(Before-and-after page screenshots)
***
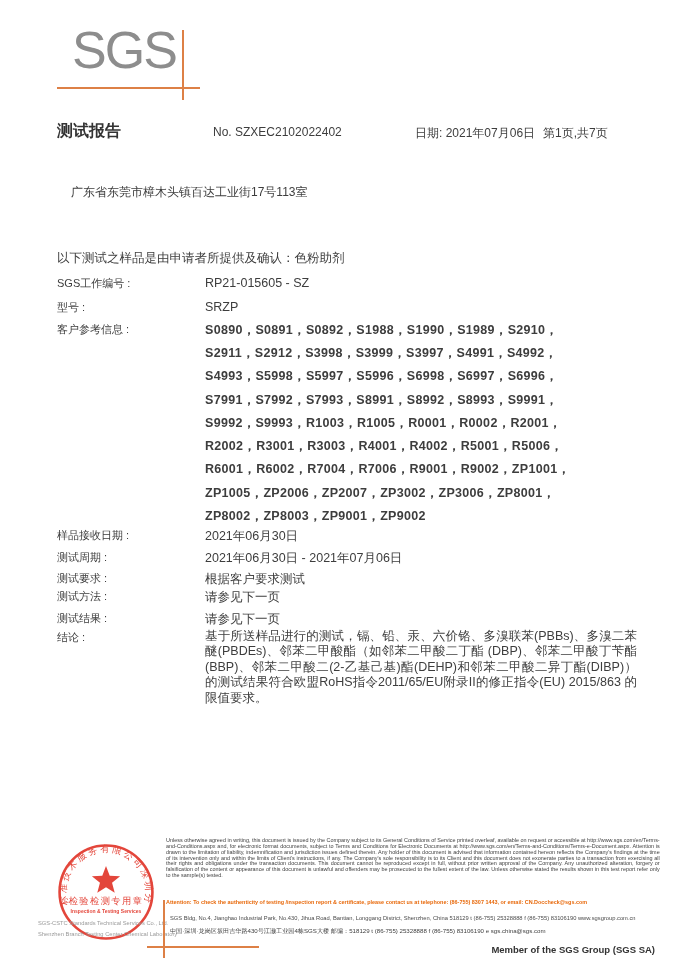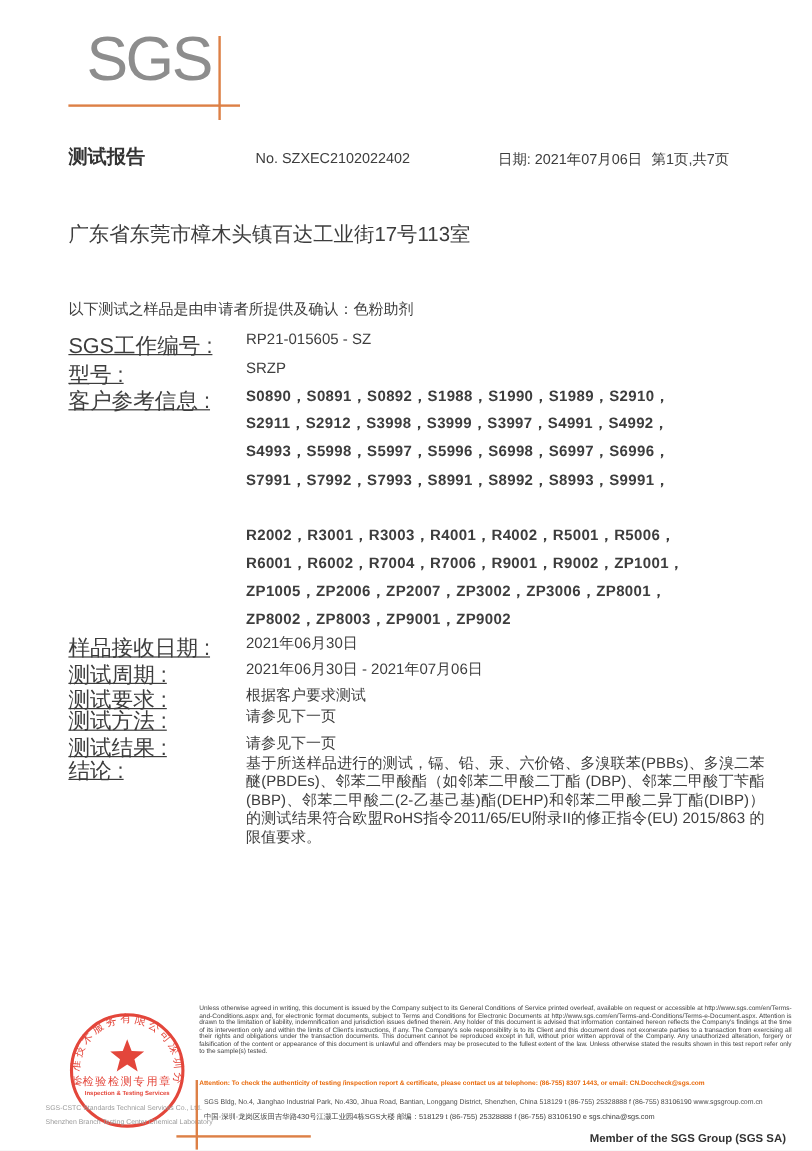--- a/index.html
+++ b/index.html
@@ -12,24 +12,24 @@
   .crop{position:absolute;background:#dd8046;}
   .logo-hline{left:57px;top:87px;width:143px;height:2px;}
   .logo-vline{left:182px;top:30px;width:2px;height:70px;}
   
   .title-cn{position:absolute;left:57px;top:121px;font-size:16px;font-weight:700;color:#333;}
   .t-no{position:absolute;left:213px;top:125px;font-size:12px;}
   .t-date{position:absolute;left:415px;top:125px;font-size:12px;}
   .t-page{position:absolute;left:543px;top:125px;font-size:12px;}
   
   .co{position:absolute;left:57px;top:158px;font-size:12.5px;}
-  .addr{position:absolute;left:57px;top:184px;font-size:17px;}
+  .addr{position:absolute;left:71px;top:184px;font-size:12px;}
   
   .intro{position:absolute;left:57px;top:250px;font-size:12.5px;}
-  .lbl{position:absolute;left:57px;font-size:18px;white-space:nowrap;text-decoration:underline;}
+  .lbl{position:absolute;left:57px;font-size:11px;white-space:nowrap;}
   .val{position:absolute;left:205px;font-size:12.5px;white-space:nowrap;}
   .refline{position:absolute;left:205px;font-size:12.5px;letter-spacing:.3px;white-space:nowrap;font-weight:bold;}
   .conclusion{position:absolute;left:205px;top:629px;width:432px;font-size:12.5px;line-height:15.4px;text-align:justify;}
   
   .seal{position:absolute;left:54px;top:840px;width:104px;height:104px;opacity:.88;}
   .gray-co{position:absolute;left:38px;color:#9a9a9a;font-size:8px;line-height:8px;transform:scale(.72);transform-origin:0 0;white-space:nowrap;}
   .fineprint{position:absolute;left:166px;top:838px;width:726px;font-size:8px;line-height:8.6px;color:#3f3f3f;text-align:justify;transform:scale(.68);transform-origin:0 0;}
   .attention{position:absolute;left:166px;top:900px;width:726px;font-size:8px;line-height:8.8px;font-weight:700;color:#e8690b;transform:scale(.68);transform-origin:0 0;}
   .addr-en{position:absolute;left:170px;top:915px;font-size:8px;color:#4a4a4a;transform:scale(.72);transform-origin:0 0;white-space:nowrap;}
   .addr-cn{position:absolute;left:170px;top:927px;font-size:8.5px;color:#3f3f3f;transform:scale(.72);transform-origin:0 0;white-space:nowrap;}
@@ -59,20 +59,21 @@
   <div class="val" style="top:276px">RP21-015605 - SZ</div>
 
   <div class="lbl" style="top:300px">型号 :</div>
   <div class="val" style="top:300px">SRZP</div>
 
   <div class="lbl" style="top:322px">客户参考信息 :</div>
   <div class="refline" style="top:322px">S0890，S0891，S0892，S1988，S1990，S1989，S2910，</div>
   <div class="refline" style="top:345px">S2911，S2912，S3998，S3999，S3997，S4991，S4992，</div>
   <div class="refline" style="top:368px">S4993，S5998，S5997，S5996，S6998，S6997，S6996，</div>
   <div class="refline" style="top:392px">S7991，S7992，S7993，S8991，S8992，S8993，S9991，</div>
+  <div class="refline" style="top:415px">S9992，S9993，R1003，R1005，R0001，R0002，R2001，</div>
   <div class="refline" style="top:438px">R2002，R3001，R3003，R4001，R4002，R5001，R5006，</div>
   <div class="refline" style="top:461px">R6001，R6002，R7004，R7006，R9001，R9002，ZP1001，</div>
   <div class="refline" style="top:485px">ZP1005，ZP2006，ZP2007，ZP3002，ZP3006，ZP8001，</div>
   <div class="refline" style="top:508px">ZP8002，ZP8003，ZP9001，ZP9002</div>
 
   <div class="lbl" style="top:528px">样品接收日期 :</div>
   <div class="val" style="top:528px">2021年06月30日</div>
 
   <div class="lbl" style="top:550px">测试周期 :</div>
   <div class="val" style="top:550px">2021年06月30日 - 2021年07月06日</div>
***
= What is required =
Leave the pictures out. Repeat every entry above exactly.

= Exercise answer =
--- a/index.html
+++ b/index.html
@@ -12,24 +12,24 @@
   .crop{position:absolute;background:#dd8046;}
   .logo-hline{left:57px;top:87px;width:143px;height:2px;}
   .logo-vline{left:182px;top:30px;width:2px;height:70px;}
   
   .title-cn{position:absolute;left:57px;top:121px;font-size:16px;font-weight:700;color:#333;}
   .t-no{position:absolute;left:213px;top:125px;font-size:12px;}
   .t-date{position:absolute;left:415px;top:125px;font-size:12px;}
   .t-page{position:absolute;left:543px;top:125px;font-size:12px;}
   
   .co{position:absolute;left:57px;top:158px;font-size:12.5px;}
-  .addr{position:absolute;left:57px;top:184px;font-size:17px;}
+  .addr{position:absolute;left:71px;top:184px;font-size:12px;}
   
   .intro{position:absolute;left:57px;top:250px;font-size:12.5px;}
-  .lbl{position:absolute;left:57px;font-size:18px;white-space:nowrap;text-decoration:underline;}
+  .lbl{position:absolute;left:57px;font-size:11px;white-space:nowrap;}
   .val{position:absolute;left:205px;font-size:12.5px;white-space:nowrap;}
   .refline{position:absolute;left:205px;font-size:12.5px;letter-spacing:.3px;white-space:nowrap;font-weight:bold;}
   .conclusion{position:absolute;left:205px;top:629px;width:432px;font-size:12.5px;line-height:15.4px;text-align:justify;}
   
   .seal{position:absolute;left:54px;top:840px;width:104px;height:104px;opacity:.88;}
   .gray-co{position:absolute;left:38px;color:#9a9a9a;font-size:8px;line-height:8px;transform:scale(.72);transform-origin:0 0;white-space:nowrap;}
   .fineprint{position:absolute;left:166px;top:838px;width:726px;font-size:8px;line-height:8.6px;color:#3f3f3f;text-align:justify;transform:scale(.68);transform-origin:0 0;}
   .attention{position:absolute;left:166px;top:900px;width:726px;font-size:8px;line-height:8.8px;font-weight:700;color:#e8690b;transform:scale(.68);transform-origin:0 0;}
   .addr-en{position:absolute;left:170px;top:915px;font-size:8px;color:#4a4a4a;transform:scale(.72);transform-origin:0 0;white-space:nowrap;}
   .addr-cn{position:absolute;left:170px;top:927px;font-size:8.5px;color:#3f3f3f;transform:scale(.72);transform-origin:0 0;white-space:nowrap;}
@@ -59,20 +59,21 @@
   <div class="val" style="top:276px">RP21-015605 - SZ</div>
 
   <div class="lbl" style="top:300px">型号 :</div>
   <div class="val" style="top:300px">SRZP</div>
 
   <div class="lbl" style="top:322px">客户参考信息 :</div>
   <div class="refline" style="top:322px">S0890，S0891，S0892，S1988，S1990，S1989，S2910，</div>
   <div class="refline" style="top:345px">S2911，S2912，S3998，S3999，S3997，S4991，S4992，</div>
   <div class="refline" style="top:368px">S4993，S5998，S5997，S5996，S6998，S6997，S6996，</div>
   <div class="refline" style="top:392px">S7991，S7992，S7993，S8991，S8992，S8993，S9991，</div>
+  <div class="refline" style="top:415px">S9992，S9993，R1003，R1005，R0001，R0002，R2001，</div>
   <div class="refline" style="top:438px">R2002，R3001，R3003，R4001，R4002，R5001，R5006，</div>
   <div class="refline" style="top:461px">R6001，R6002，R7004，R7006，R9001，R9002，ZP1001，</div>
   <div class="refline" style="top:485px">ZP1005，ZP2006，ZP2007，ZP3002，ZP3006，ZP8001，</div>
   <div class="refline" style="top:508px">ZP8002，ZP8003，ZP9001，ZP9002</div>
 
   <div class="lbl" style="top:528px">样品接收日期 :</div>
   <div class="val" style="top:528px">2021年06月30日</div>
 
   <div class="lbl" style="top:550px">测试周期 :</div>
   <div class="val" style="top:550px">2021年06月30日 - 2021年07月06日</div>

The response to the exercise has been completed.